What you will do:
In the entries that follow, find the line containing "[541,1184,657,1197] // Formal"; from there, copy every line exactly through the line containing "[627,1380,944,1395] [541,1404,700,1415] Based".

────────────────

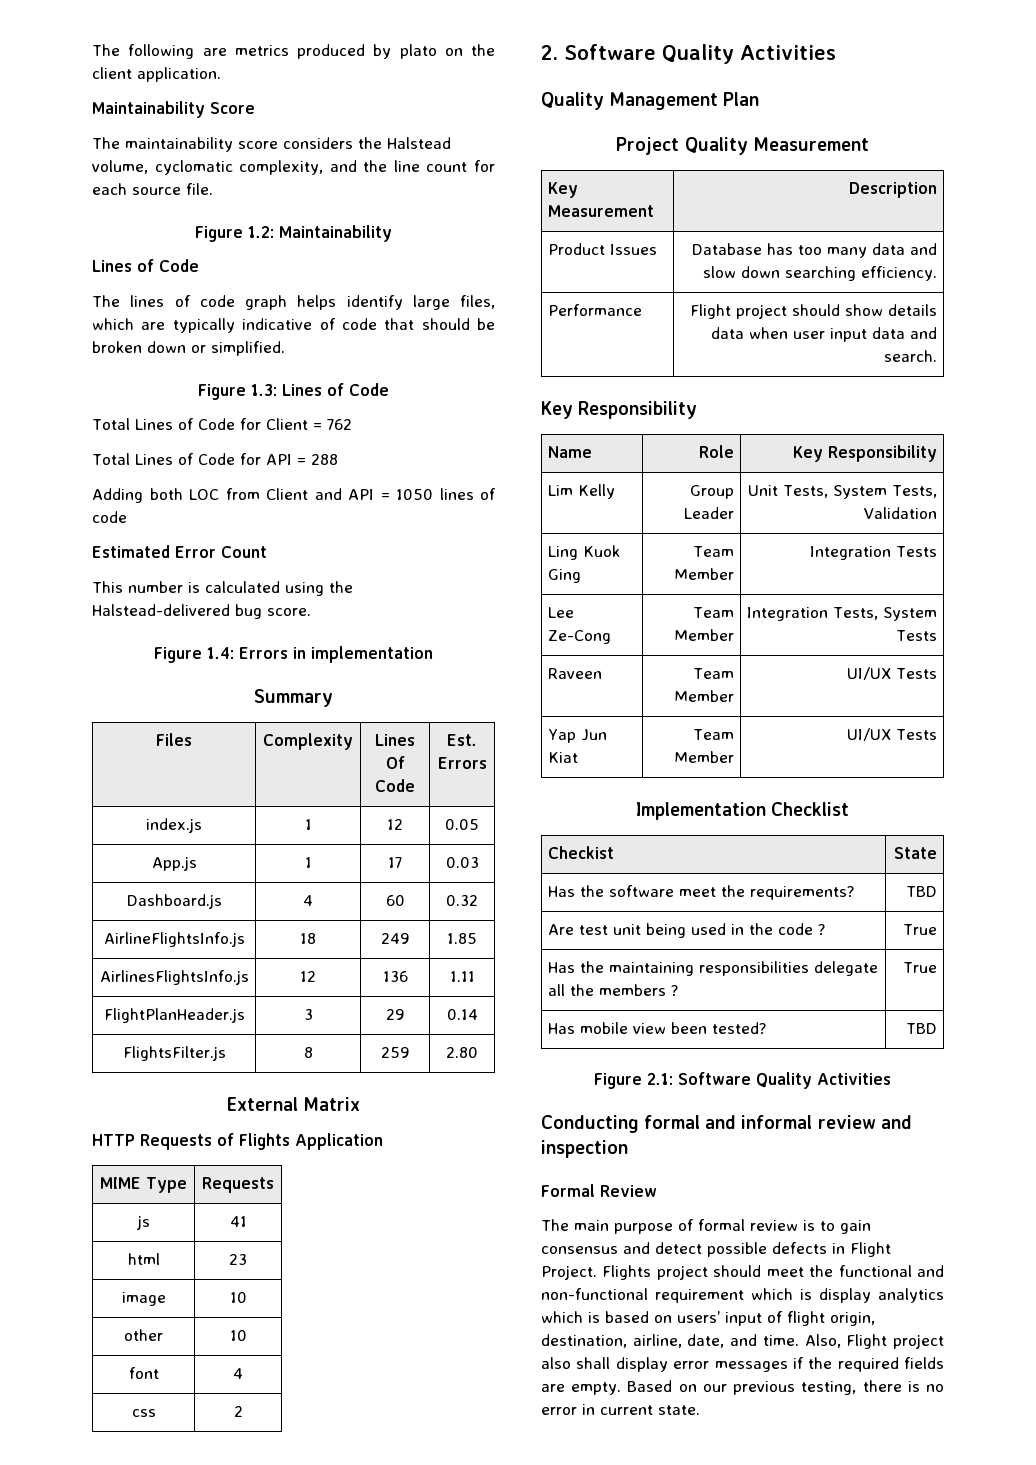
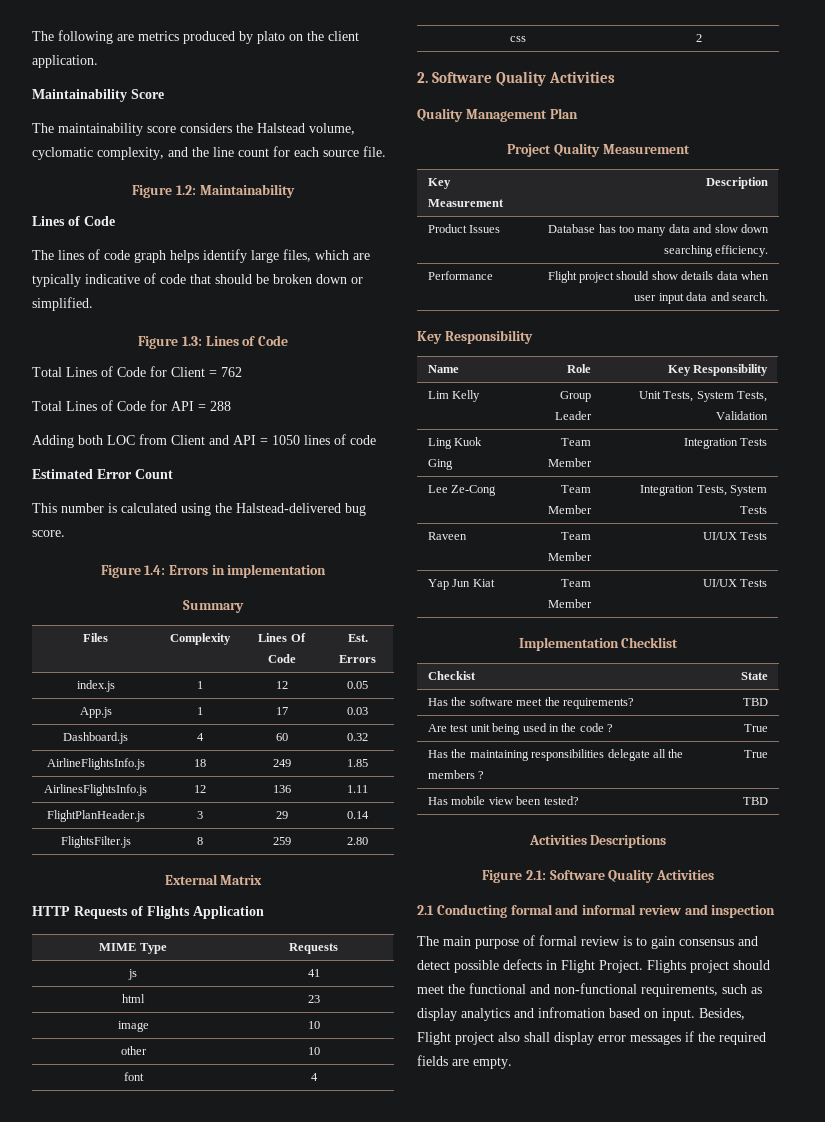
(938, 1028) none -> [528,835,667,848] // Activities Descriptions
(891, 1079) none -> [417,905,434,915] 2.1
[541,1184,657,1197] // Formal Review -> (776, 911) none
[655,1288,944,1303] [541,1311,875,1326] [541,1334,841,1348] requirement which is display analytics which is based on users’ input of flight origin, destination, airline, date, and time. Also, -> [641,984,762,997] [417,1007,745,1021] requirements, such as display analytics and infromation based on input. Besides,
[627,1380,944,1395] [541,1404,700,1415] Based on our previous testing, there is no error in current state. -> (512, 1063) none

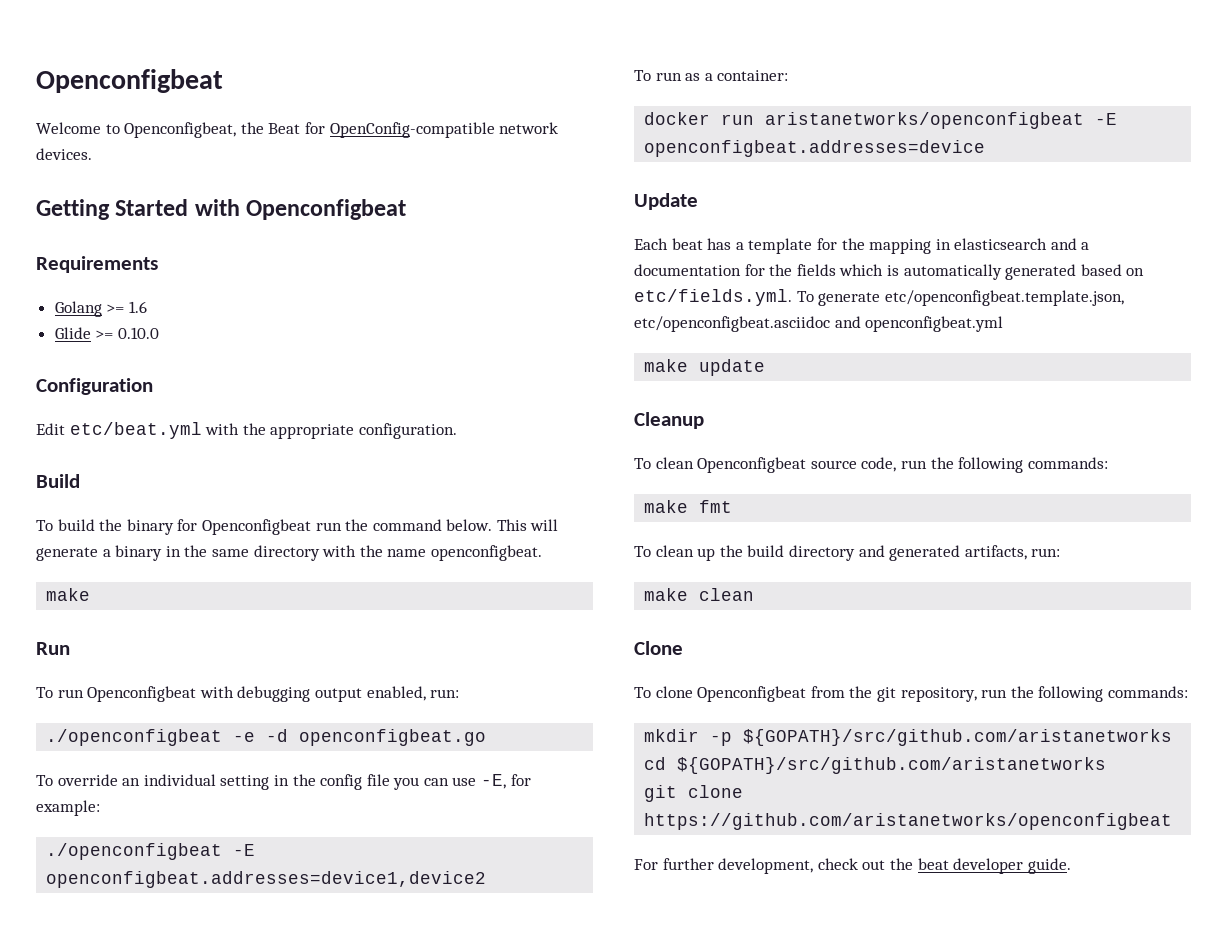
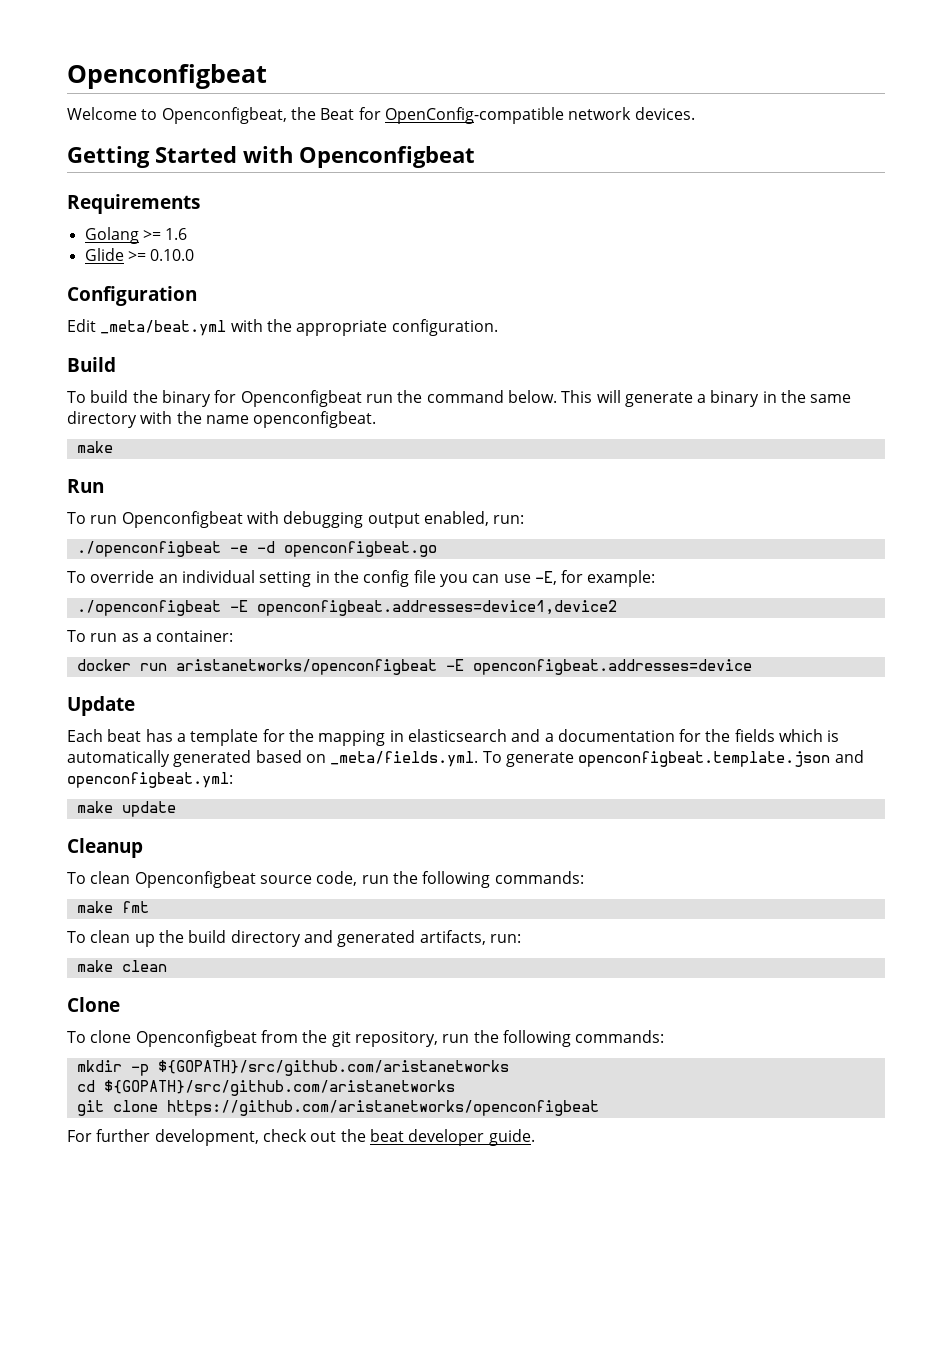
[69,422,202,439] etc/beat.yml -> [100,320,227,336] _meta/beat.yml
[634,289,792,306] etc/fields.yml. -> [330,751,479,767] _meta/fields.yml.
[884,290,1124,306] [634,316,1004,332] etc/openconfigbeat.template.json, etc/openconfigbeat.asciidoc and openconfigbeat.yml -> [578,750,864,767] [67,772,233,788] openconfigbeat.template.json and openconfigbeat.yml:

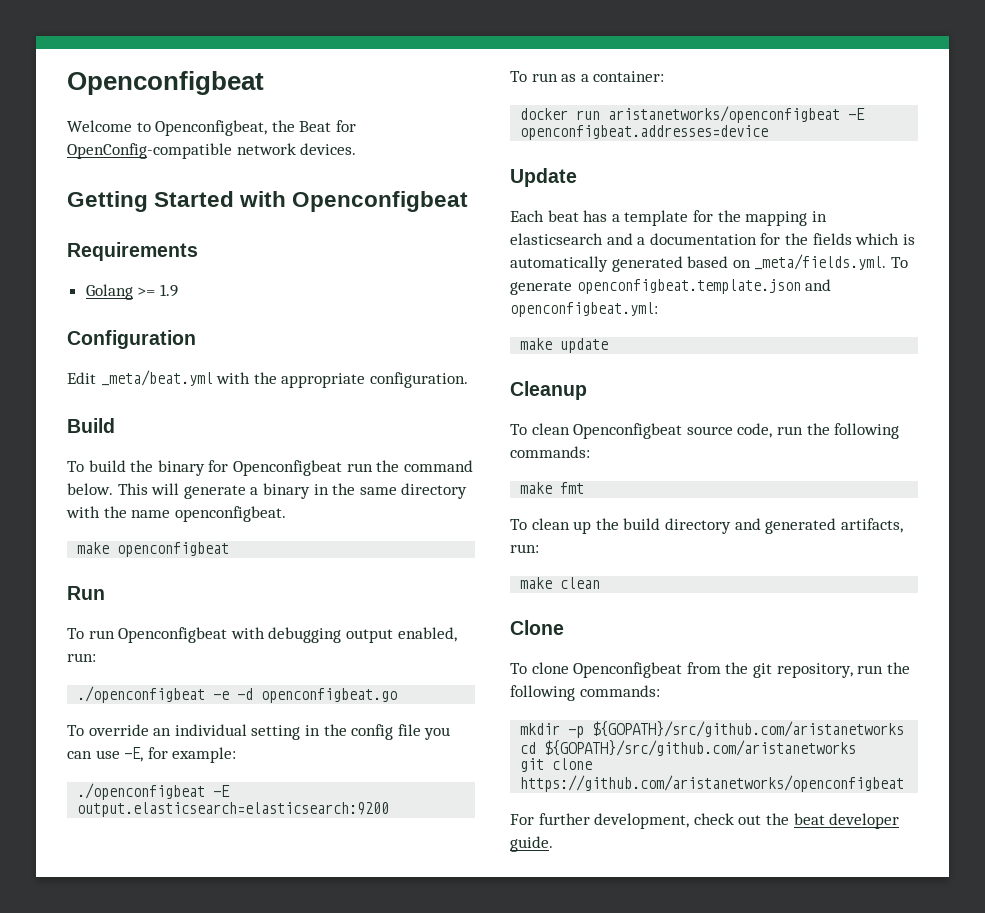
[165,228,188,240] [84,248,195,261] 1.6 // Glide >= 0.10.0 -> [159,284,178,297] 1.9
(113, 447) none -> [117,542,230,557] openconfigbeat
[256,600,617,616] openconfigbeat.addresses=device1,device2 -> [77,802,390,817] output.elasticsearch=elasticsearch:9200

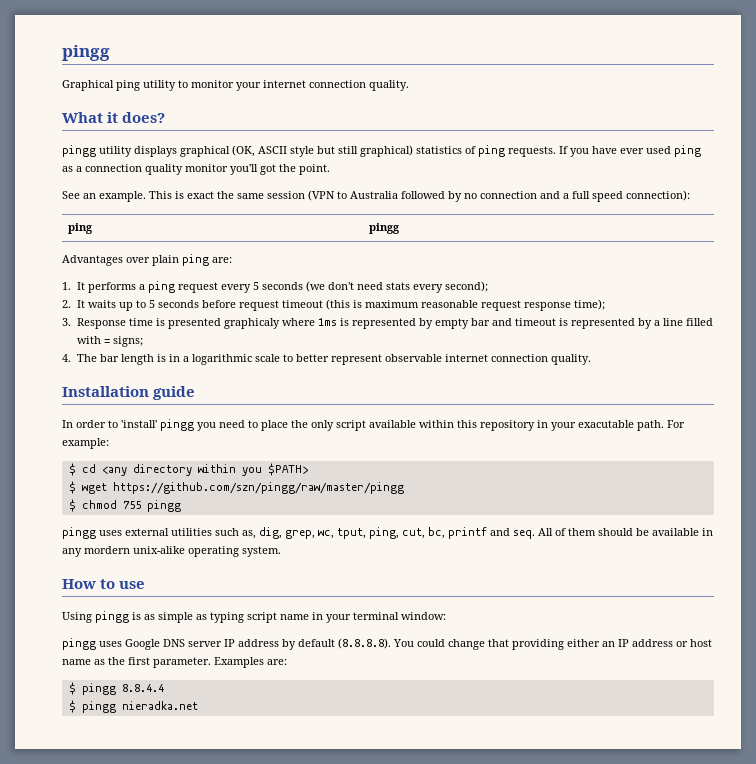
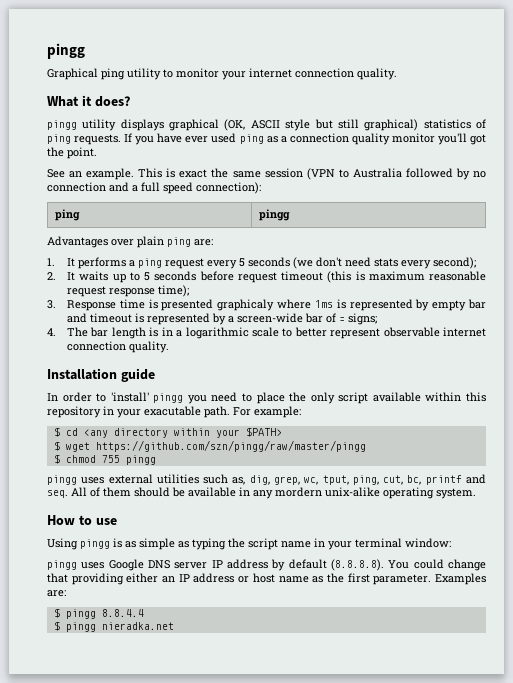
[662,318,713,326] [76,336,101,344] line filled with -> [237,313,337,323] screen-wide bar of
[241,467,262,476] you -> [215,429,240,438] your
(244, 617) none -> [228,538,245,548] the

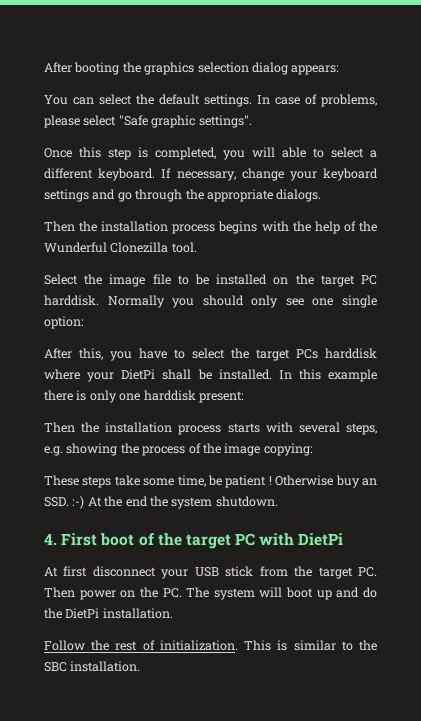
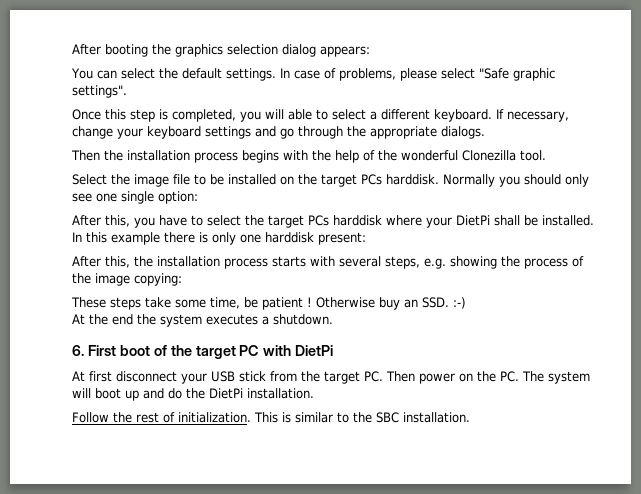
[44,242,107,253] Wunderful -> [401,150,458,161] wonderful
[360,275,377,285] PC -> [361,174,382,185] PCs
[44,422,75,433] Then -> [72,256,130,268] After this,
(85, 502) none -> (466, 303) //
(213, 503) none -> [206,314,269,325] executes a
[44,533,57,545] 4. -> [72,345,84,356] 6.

────────────────

Response box:
[541,1184,657,1197] // Formal Review -> (776, 911) none
[655,1288,944,1303] [541,1311,875,1326] [541,1334,841,1348] requirement which is display analytics which is based on users’ input of flight origin, destination, airline, date, and time. Also, -> [641,984,762,997] [417,1007,745,1021] requirements, such as display analytics and infromation based on input. Besides,
[627,1380,944,1395] [541,1404,700,1415] Based on our previous testing, there is no error in current state. -> (512, 1063) none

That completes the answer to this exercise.